El asesinato de sus emisarios y de los hombres de guardia ¿acaso formaba parte de esos detalles sutiles? ¿Se interponía la crueldad de Glamdring en la consecución de sus fines? ¿Hasta qué punto reconocía que aquellas muertes eran la perfecta excusa para legitimar la guerra contra Glamdring? ¿Estaba utilizando al noble y decente Gaheris como arma para espolear la revancha del rey Lot y la reina Morcadés?

Artor frunció el ceño. Realmente había creído que era posible la paz, pero la responsabilidad de un rey no es tan sencilla.

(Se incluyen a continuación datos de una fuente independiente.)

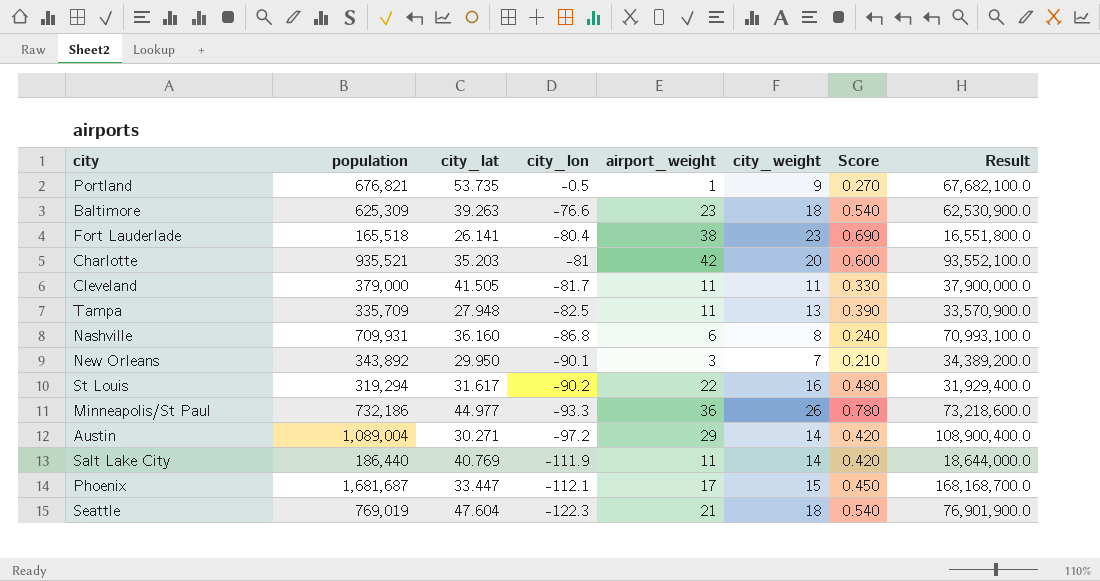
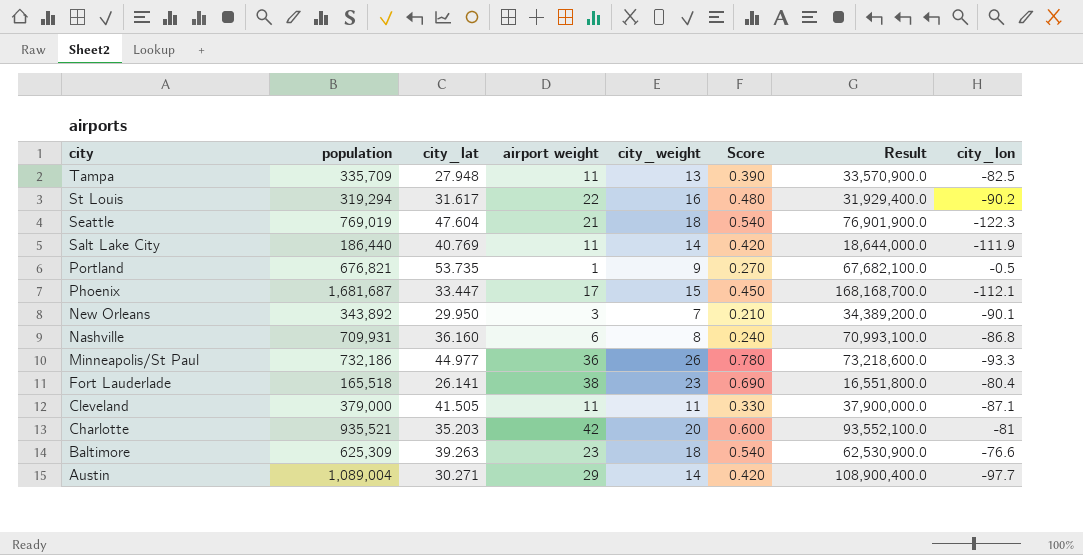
row order: city_lon descending -> city descending
column name: airport_weight -> airport weight
column city_lon | position: 4 -> 8
Cleveland | city_lon: -81.7 -> -87.1
Austin | city_lon: -97.2 -> -97.7

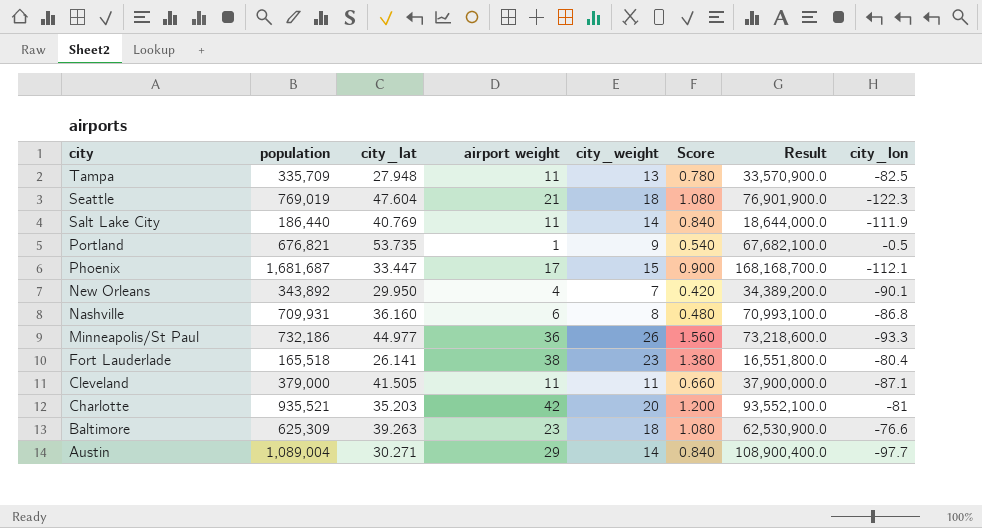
column Score | formula: [city_weight] * 0.03 -> [city_weight] * 0.06
row St Louis: 319,294 | 31.617 | 22 | 16 | 0.480 | 31,929,400.0 | -90.2 -> none
New Orleans | airport weight: 3 -> 4

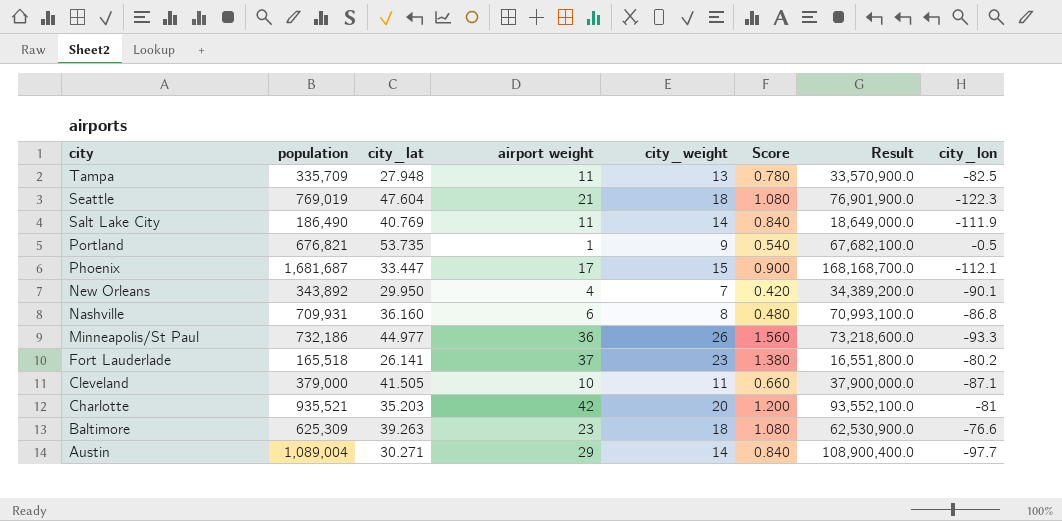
Salt Lake City | population: 186,440 -> 186,490
Salt Lake City | Result: 18,644,000.0 -> 18,649,000.0
Fort Lauderlade | airport weight: 38 -> 37
Fort Lauderlade | city_lon: -80.4 -> -80.2
Cleveland | airport weight: 11 -> 10

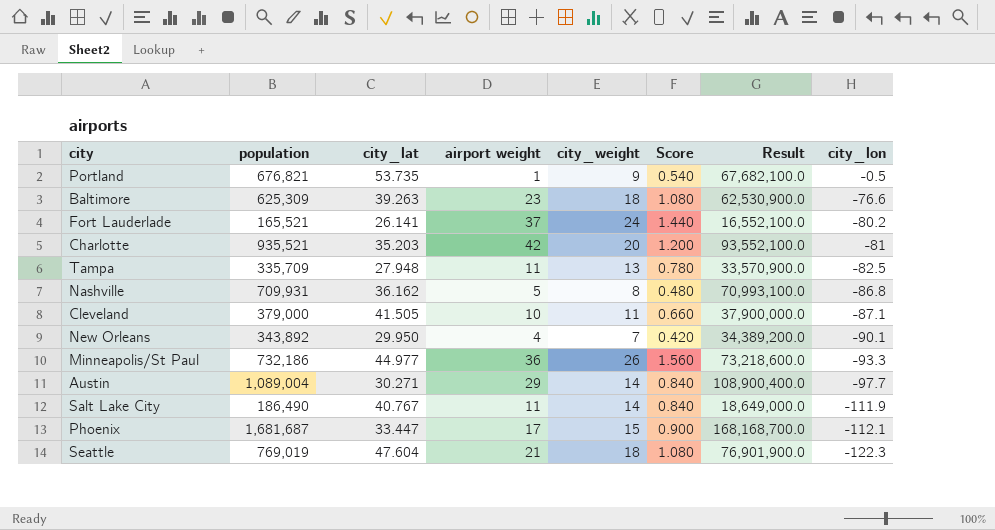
row order: city descending -> city_lon descending
Fort Lauderlade | population: 165,518 -> 165,521
Fort Lauderlade | city_weight: 23 -> 24
Fort Lauderlade | Score: 1.380 -> 1.440
Fort Lauderlade | Result: 16,551,800.0 -> 16,552,100.0
Nashville | city_lat: 36.160 -> 36.162
Nashville | airport weight: 6 -> 5
Salt Lake City | city_lat: 40.769 -> 40.767

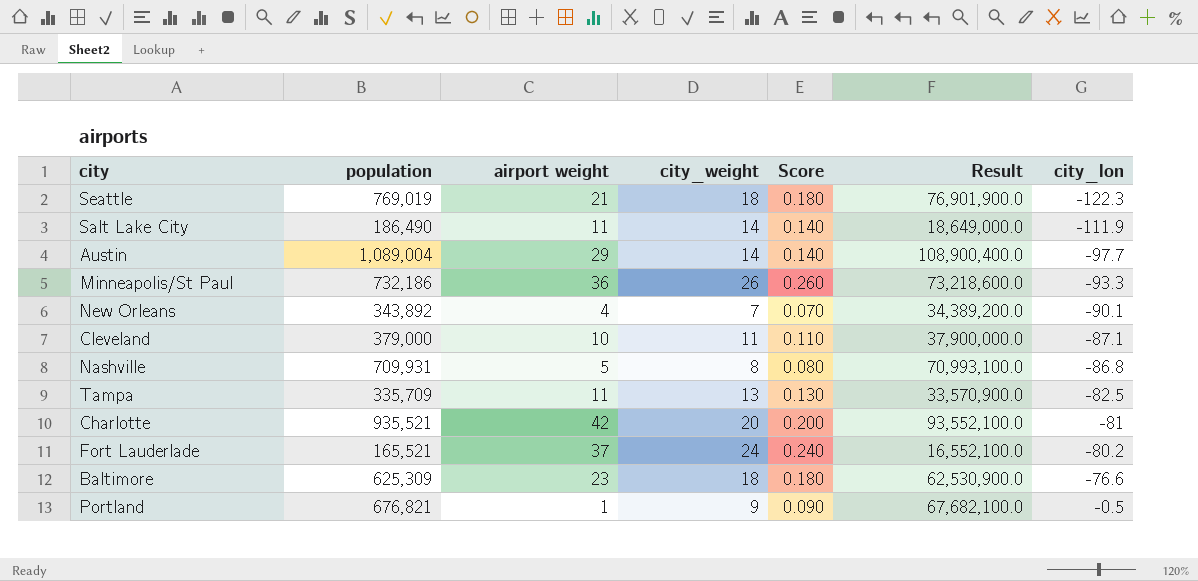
row order: city_lon descending -> city_lon ascending
column city_lat | position: 3 -> none
column Score | formula: [city_weight] * 0.06 -> [city_weight] * 0.01
row Phoenix: 1,681,687 | 33.447 | 17 | 15 | 0.900 | 168,168,700.0 | -112.1 -> none

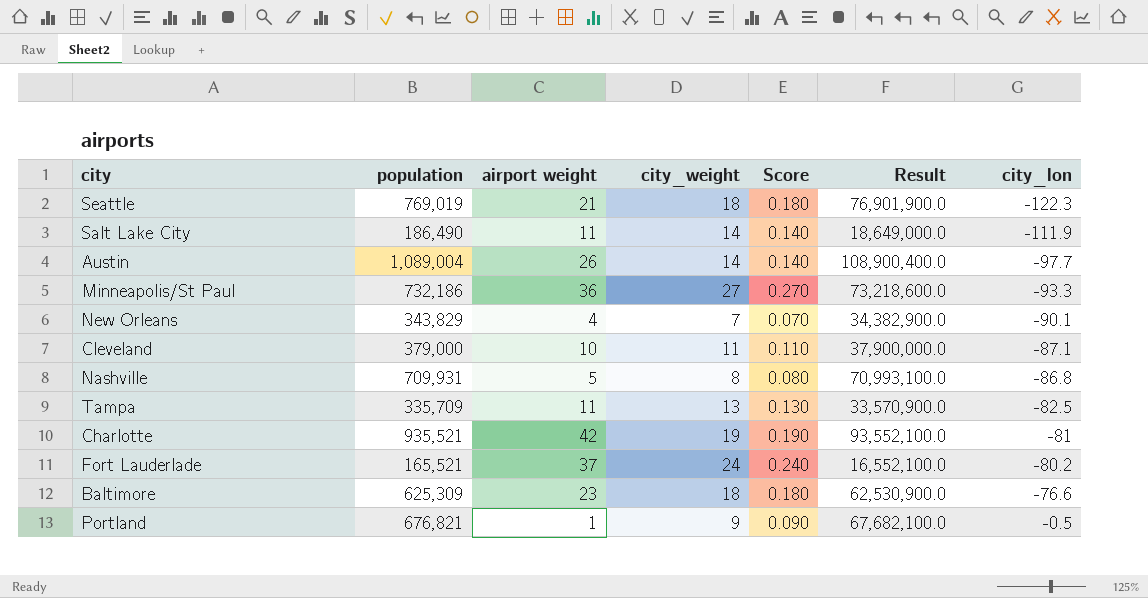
Austin | airport weight: 29 -> 26
Minneapolis/St Paul | city_weight: 26 -> 27
Minneapolis/St Paul | Score: 0.260 -> 0.270
New Orleans | population: 343,892 -> 343,829
New Orleans | Result: 34,389,200.0 -> 34,382,900.0
Charlotte | city_weight: 20 -> 19
Charlotte | Score: 0.200 -> 0.190

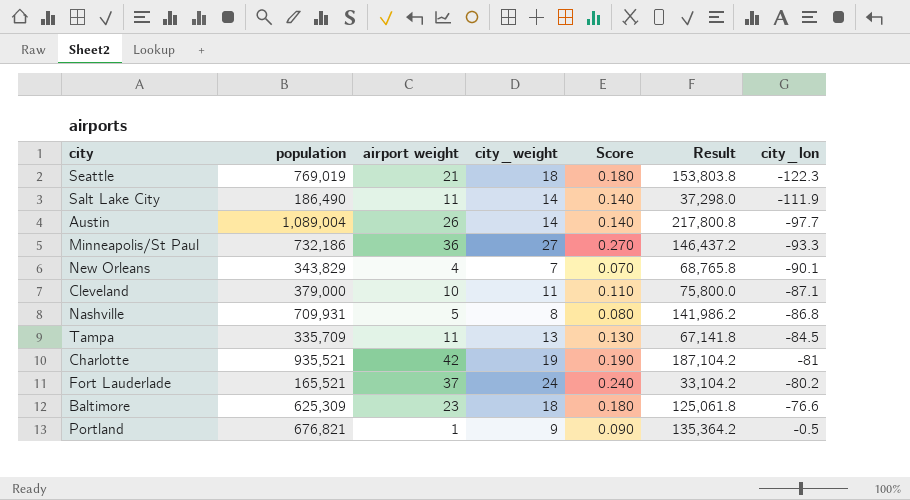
column Result | formula: [population] * 100 -> [population] * 0.2
Tampa | city_lon: -82.5 -> -84.5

Llevaba años pensando que al final esta guerra se produciría.

Asqueado y confuso, Artor montó su caballo, intentando sonreír a Antor, Julanna y los niños sin que le delatara la sombra de preocupación que se ocultaba tras su rostro.

Sabía que era tan imposible tratar de detener la marea entrante como de acallar el deseo humano de infligir dolor. Los cuervos lo sabían. En el Viejo Bosque esperaban la salida de Artor. Y quizá decidieran seguirlo, porque todo carroñero conoce el momento en que el ave levanta el vuelo.

Cuando se marcharon los tres invitados, se sabían observados por unos ojos negros y cómplices. Los bosques rezumaban vida de azuladas sombras… y del recuerdo de conmovedoras plumas.